Yes, we have been watching American Idol. [Say what you will, but remember that the first step is admitting that you have a problem!]

Anyway, here is what I just don’t get. The contestants are supposed to be the next pop music star. Videos, record sales, awards. [okay, never mind that there has really only been one commercially successful “find” so far.] Rules are you have to be under 30 (before it was like under 24 but they ran out of talented yungins. I guess). I digress again. FOCUS!
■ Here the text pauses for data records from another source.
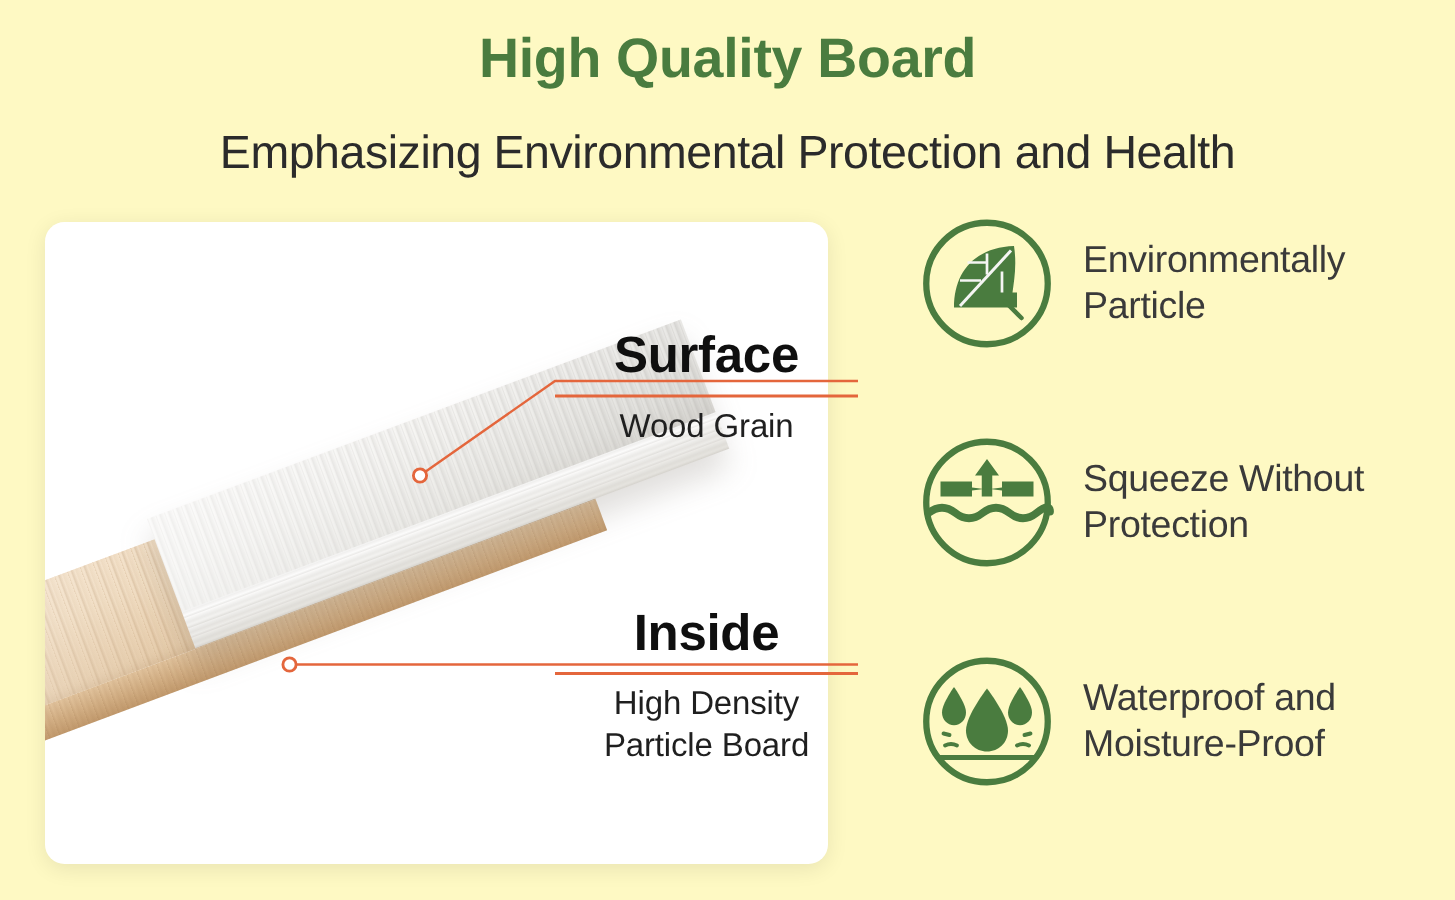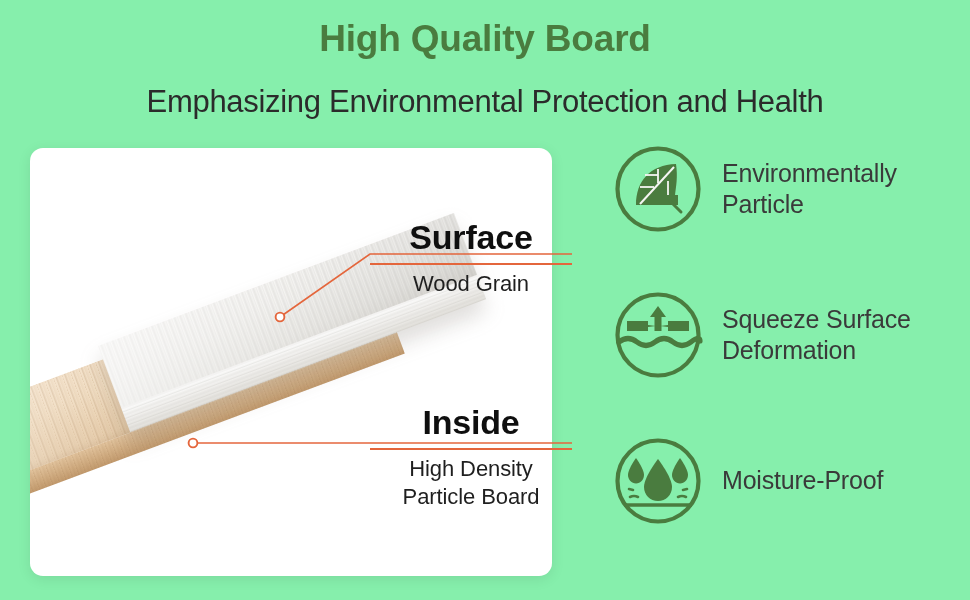"High Quality Board" .poster { background: #86efac -> #fef9c3 }
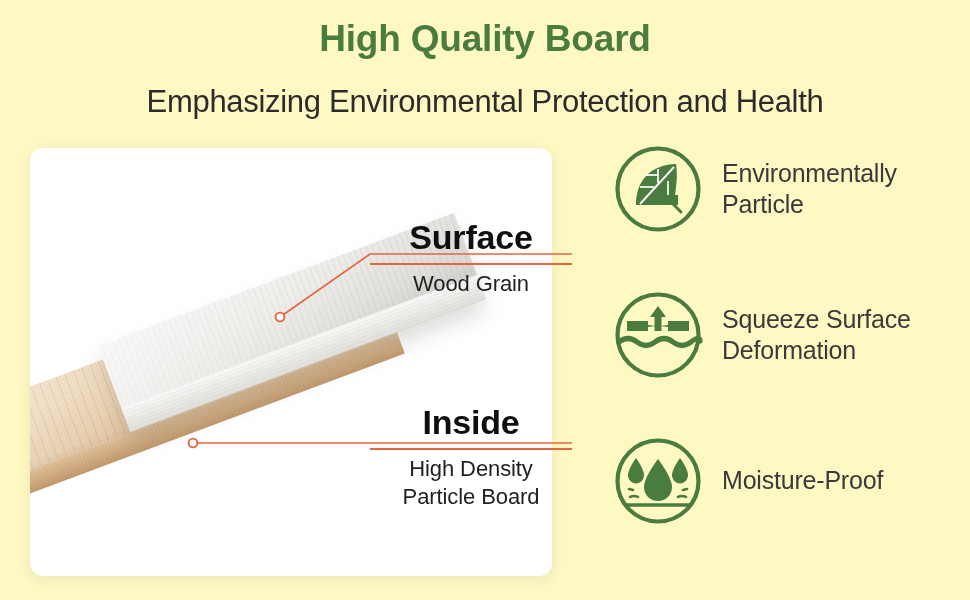"Squeeze Surface" div { text: Surface -> Without }
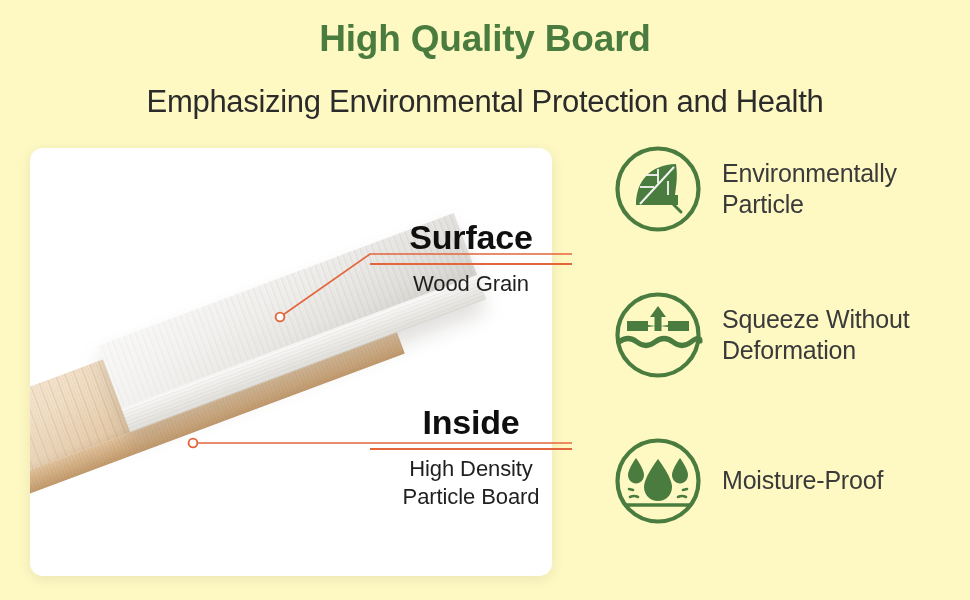"Deformation" div { text: Deformation -> Protection }
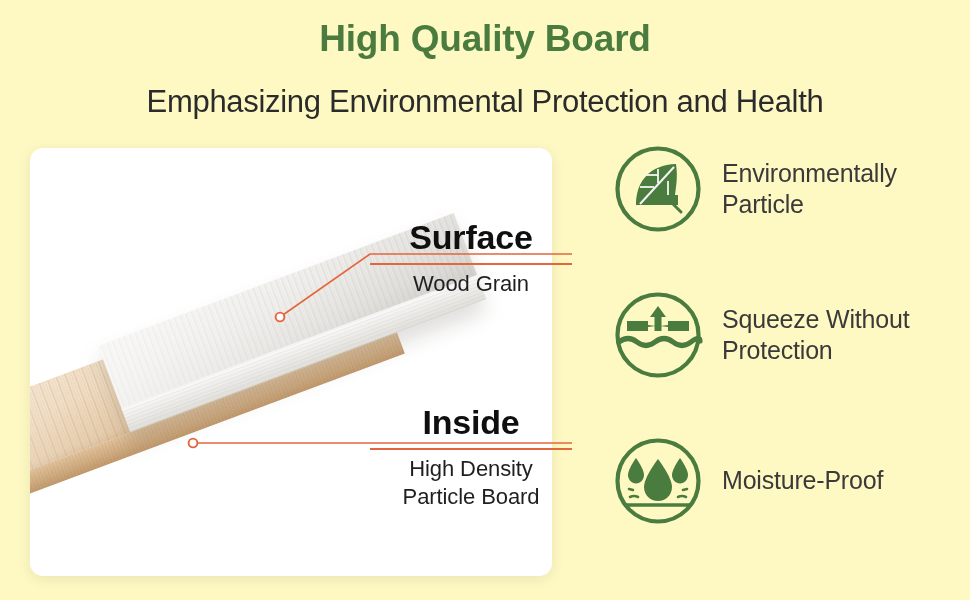"Waterproof and" div { html: none -> <div>Waterproof and</div> }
Okay, so the contestants are young, talented, and attractive to the appropriate demographic of other young people. People who might actually vote for them. So they drag out these ghosts and corpses and nipped and tucked versions of formerly famous entertainers to help give advice. Remember

    ♠ Barry Manilow?
    ♥ Kenny Rogers?
    ♦ Music by the band QUEEN? (right out of a bad movie)
    ♣ Rod Stewart? (doing his best tony bennet)

Its a wonder half of them are still alive, and pathetic that they are trotted out as icons to the people who were not even born when they had a hit on the radio.

Even dumber, this week they made them all sing Queen songs. Note to Idol producers: Queen isn’t POP music. There isn’t actually 8 songs with a signable melody.

Gawd!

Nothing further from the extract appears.